Я осторожно толкнул дверь. В былые времена она всегда оставалась открытой на ночь. Убедившись, что дверь заперта, я шагнул обратно в лунный свет и окинул дом взглядом. Хотя только-только наступила полночь, света не было. Все лежали в постелях и спали. Мне стало обидно. Я ожидал бдения, ради нее и ради меня.
Сквозь мягкий поток крестовника и невысокого чертополоха я пробрался к стене и подергал передние оконные створки, но обе отказались поддаваться, и изнутри на меня дохнула еще большая темнота. В такой тишине мне претило кричать или кидать камушки в стекла. Однако молча ждать в лунном свете одиноким изгнанником, незваным гостем тоже не хотелось. Я немного прошелся по росе, и тень моя, худая и темно-синяя, отделилась от громады дома и украдкой последовала за мной. Сбоку тоже все было темно и укрыто столь густыми зарослями молодых ясеней и бузины, что до окна я не смог бы добраться, даже окажись какое-нибудь незапертым. По размаху этой буйной, заброшенной растительности я прикинул, давно ли в последний раз был на севере: должно быть, прошло добрых шесть лет.
Как глупо, бесконечно глупо было возвращаться! Я обязан был примчаться раньше, когда она болела, когда она ждала меня и писала: «Приди, приди, приди» — в письмах, которые я едва мог читать из-за злости и чувства вины. Вернуться тогда было бы разумным в свете того соображения, что все-таки она моя мать. Но возвращаться теперь, когда она мертва, возвращаться для того лишь, чтобы похоронить ее, чтобы постоять рядом с ее мертвым телом в компании наполовину незнакомцев, брата и невестки, — это бессмысленное самоистязание.
Я прошел обратно через лужайку, ступая по собственным следам на росе. Окутанная облаками луна выставила на небе светящийся, прозрачный краешек диска, выхватывая силуэты огромных деревьев, которые окружали дом. Эту линию горизонта я по-прежнему знал лучше всех прочих. На мгновение мне почти захотелось сбежать, еще раз толкнуть дверь и потом уйти, подобно загадочному страннику из стихотворения: «Скажите, что я приходил, но никто не ответил». [1] Цитата из стихотворения «Слушатели» Уолтера де ла Мара (1873–1956). (Здесь и далее примечания переводчика.)
Я вновь посмотрел на знакомые очертания деревьев и задрожал от внезапной близости детства. Вот они, старые июньские ароматы, влажные ночные запахи середины лета, шум реки и далекого водопада. Ухнула сова, медленно, с ленцой, выпуская расширяющиеся кольца звука, одно в другое. Это я тоже помнил.
При мысли, что я могу уйти и оставить их всех спящими, меня охватило странное чувство, почти восторг. Было в этом что-то сродни мщению — покинуть их навсегда, ведь если я уйду сейчас, то, разумеется, больше никогда не вернусь. В самом деле, что бы ни случилось, я, вероятно, и так никогда не вернулся бы сюда, не считая этого раза. Бытие моей матери было причиной не приезжать. Ее небытие станет еще более весомой причиной.
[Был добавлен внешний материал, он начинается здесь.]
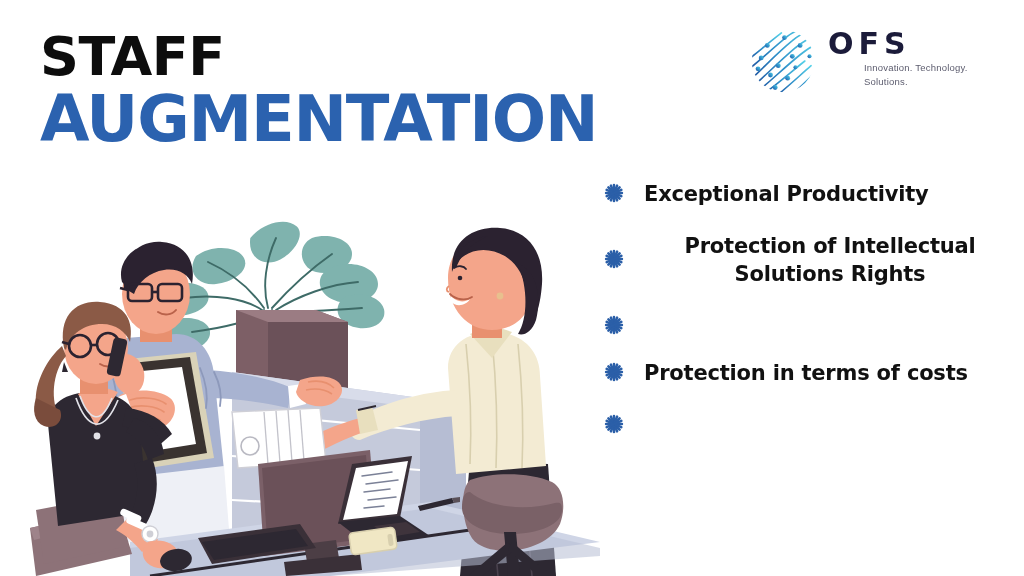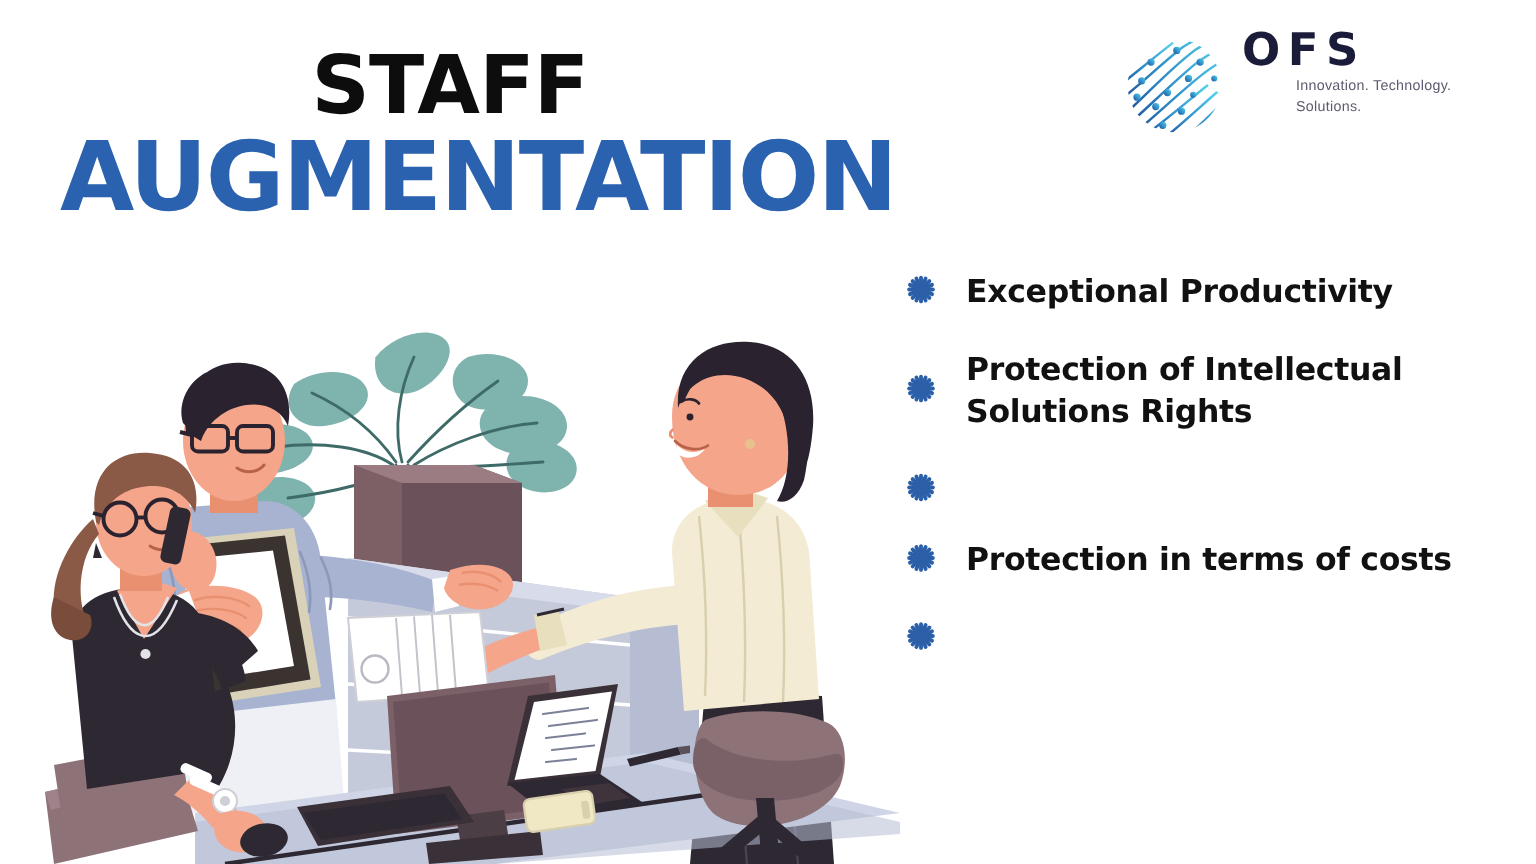--- a/index.html
+++ b/index.html
@@ -13,7 +13,7 @@
   #stage { position:relative; width:1024px; height:576px; background:#fff; overflow:hidden; }
 
   
-  .title-block { position:absolute; left:40px; top:26px; width:520px;text-align:center; }
+  .title-block { position:absolute; left:40px; top:26px; width:520px; }
   .title-line {
     font-family:"DejaVu Sans", sans-serif;
     font-weight:700;

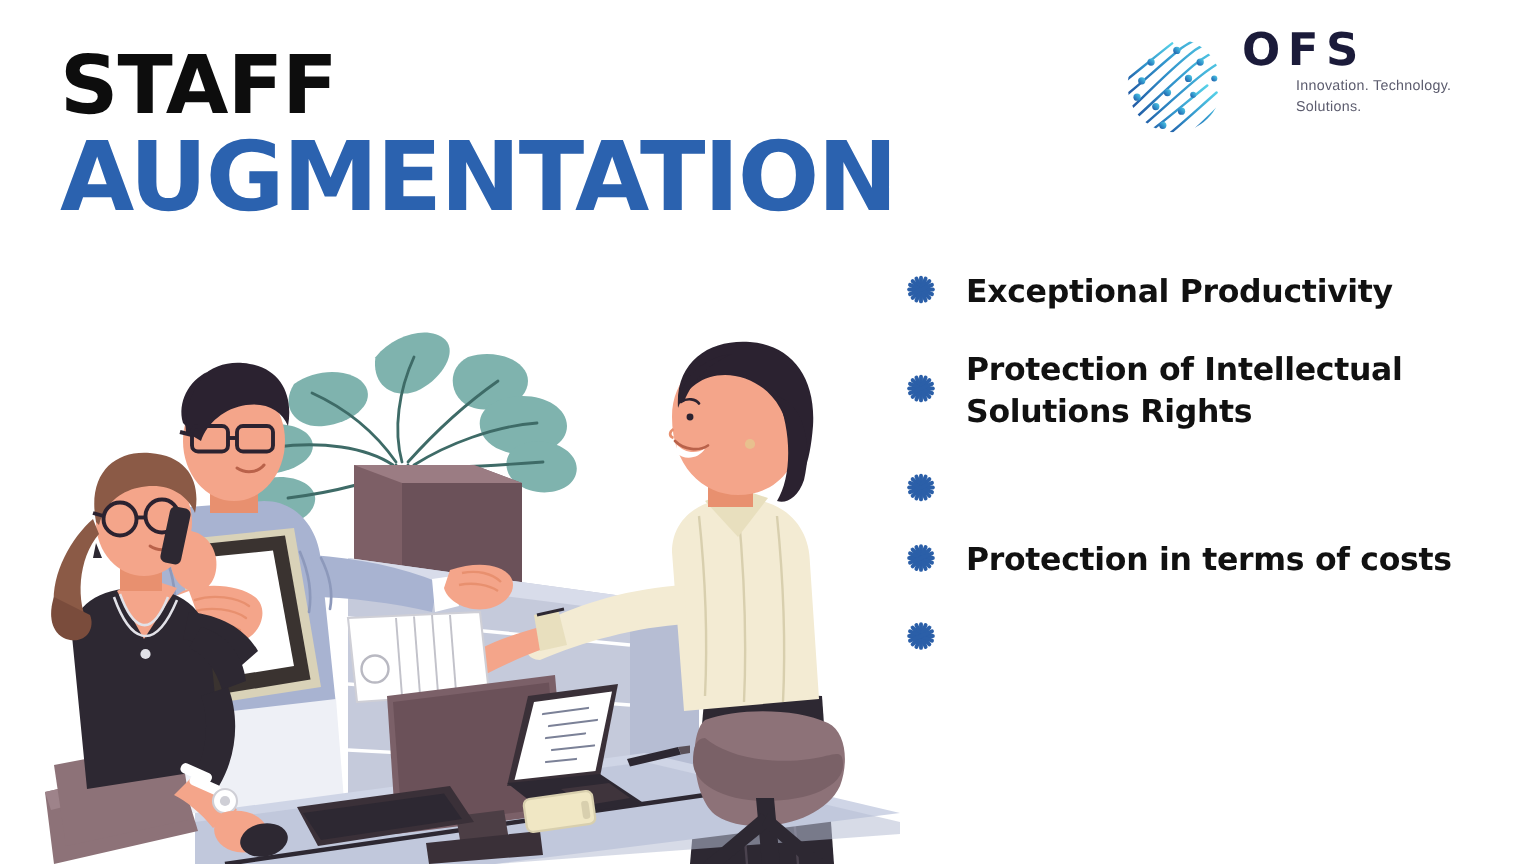--- a/index.html
+++ b/index.html
@@ -26,7 +26,7 @@
   .title-line.accent { color:#2B62AF; font-size:64px; letter-spacing:-1.2px; }
 
   
-  .logo { position:absolute; left:744px; top:18px; width:252px; height:86px; display:flex; }
+  .logo { position:absolute; left:744px; top:18px; width:252px; height:86px; display:flex; align-items:center; }
   .logo-mark { width:78px; height:78px; flex:0 0 78px; }
   .logo-text-wrap { margin-left:6px; padding-bottom:6px; }
   .logo-word {

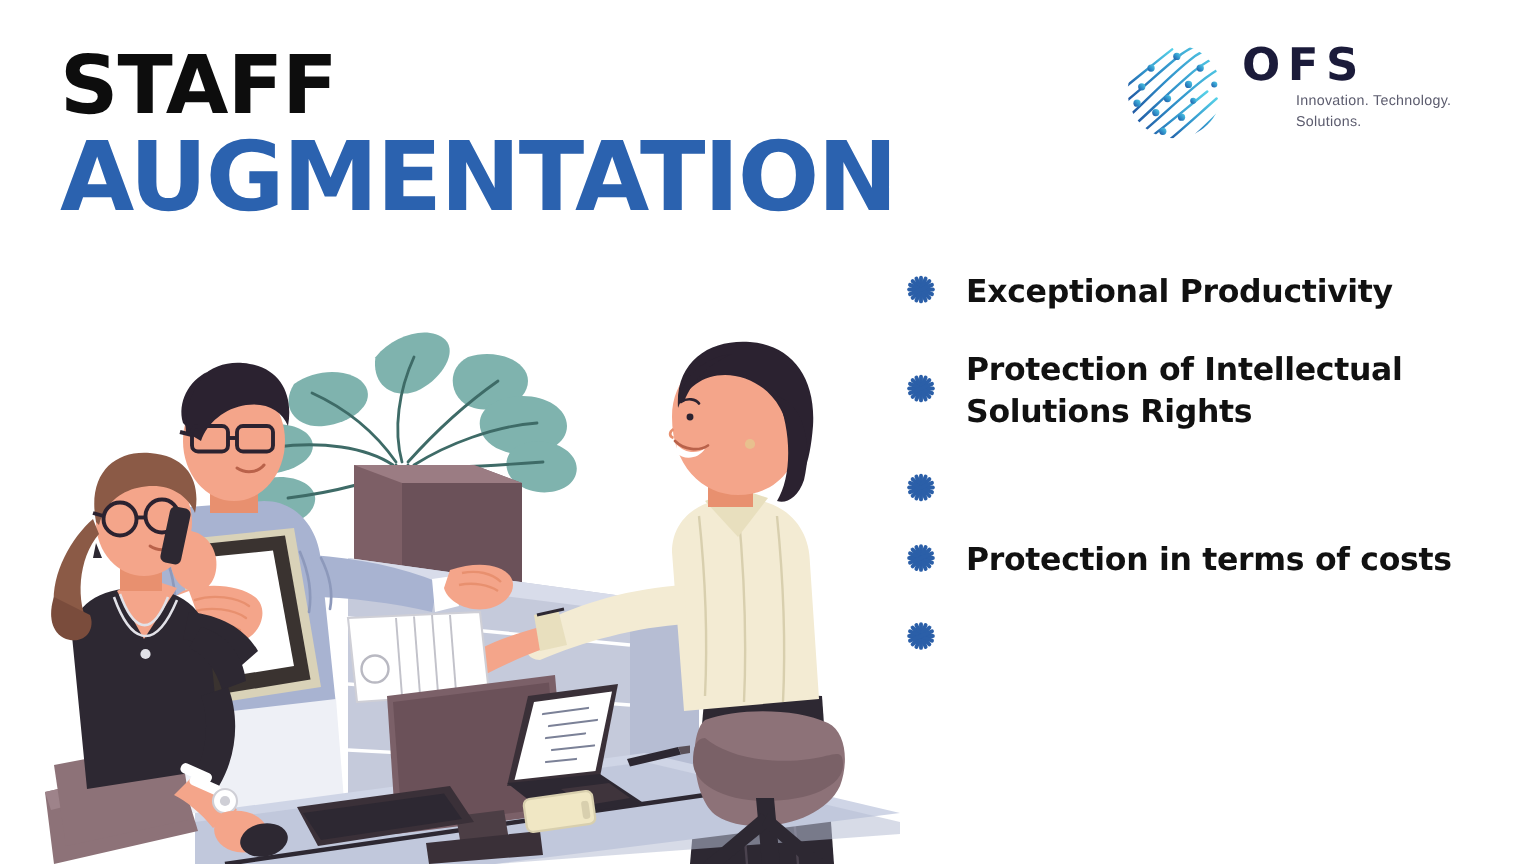--- a/index.html
+++ b/index.html
@@ -48,7 +48,7 @@
   }
 
   
-  .benefits { position:absolute; left:604px; top:180px; width:412px; }
+  .benefits { position:absolute; left:604px; top:180px; width:412px;text-align:center; }
   .benefit-row { display:flex; align-items:flex-start; margin-bottom:24px; }
   .benefit-row:last-child { margin-bottom:0; }
   .bullet-icon { flex:0 0 20px; width:20px; height:20px; margin-right:20px; margin-top:3px; }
Какое-то время я стоял в печальной задумчивости и вдруг увидел то, что на некий непостижимый миг показалось мне моим собственным отражением. Видимо, я настолько ярко представлял себя темным силуэтом на серебряной шири неба, что, заметив другую подобную фигуру, вышедшую навстречу мне из тусклого света, решил, что это не кто иной, как я сам. Я задрожал, сперва от своей странной догадки, а затем от вполне понятной нервозности при виде второго ночного гостя. По фигуре человека я сразу понял, что это не мой брат Отто. Мы с Отто оба мужчины крупные, но Отто больше меня, хотя его сутулые шесть футов три дюйма с виду ничуть не выше моих статных шести футов одного дюйма. Тот, кто медленно приближался ко мне, был невысоким и худощавым.
Хотя я не особо труслив, меня всегда пугала темнота и то, что происходит во мраке, а свет этой ночи был еще страшнее, чем полная чернота. Мне показалось, что я тоже встревожил незнакомца, и это меня немного успокоило. В жуткой тишине мы двигались навстречу друг другу, пока не подошли достаточно близко, чтобы разглядеть блеск глаз.
Тихий голос произнес:
— А! Вы, наверное, брат.
— Да. А вы кто?
— Ученик вашего брата. Меня зовут Дэвид Лэвкин. Вы меня напугали. Что, не впускают в дом?
— Да.
Мне ужасно не хотелось в этом признаваться, и внезапно вся былая любовь к этому месту, былой патриотизм наполнили меня болью. Меня не впускают в дом! Чудовищно!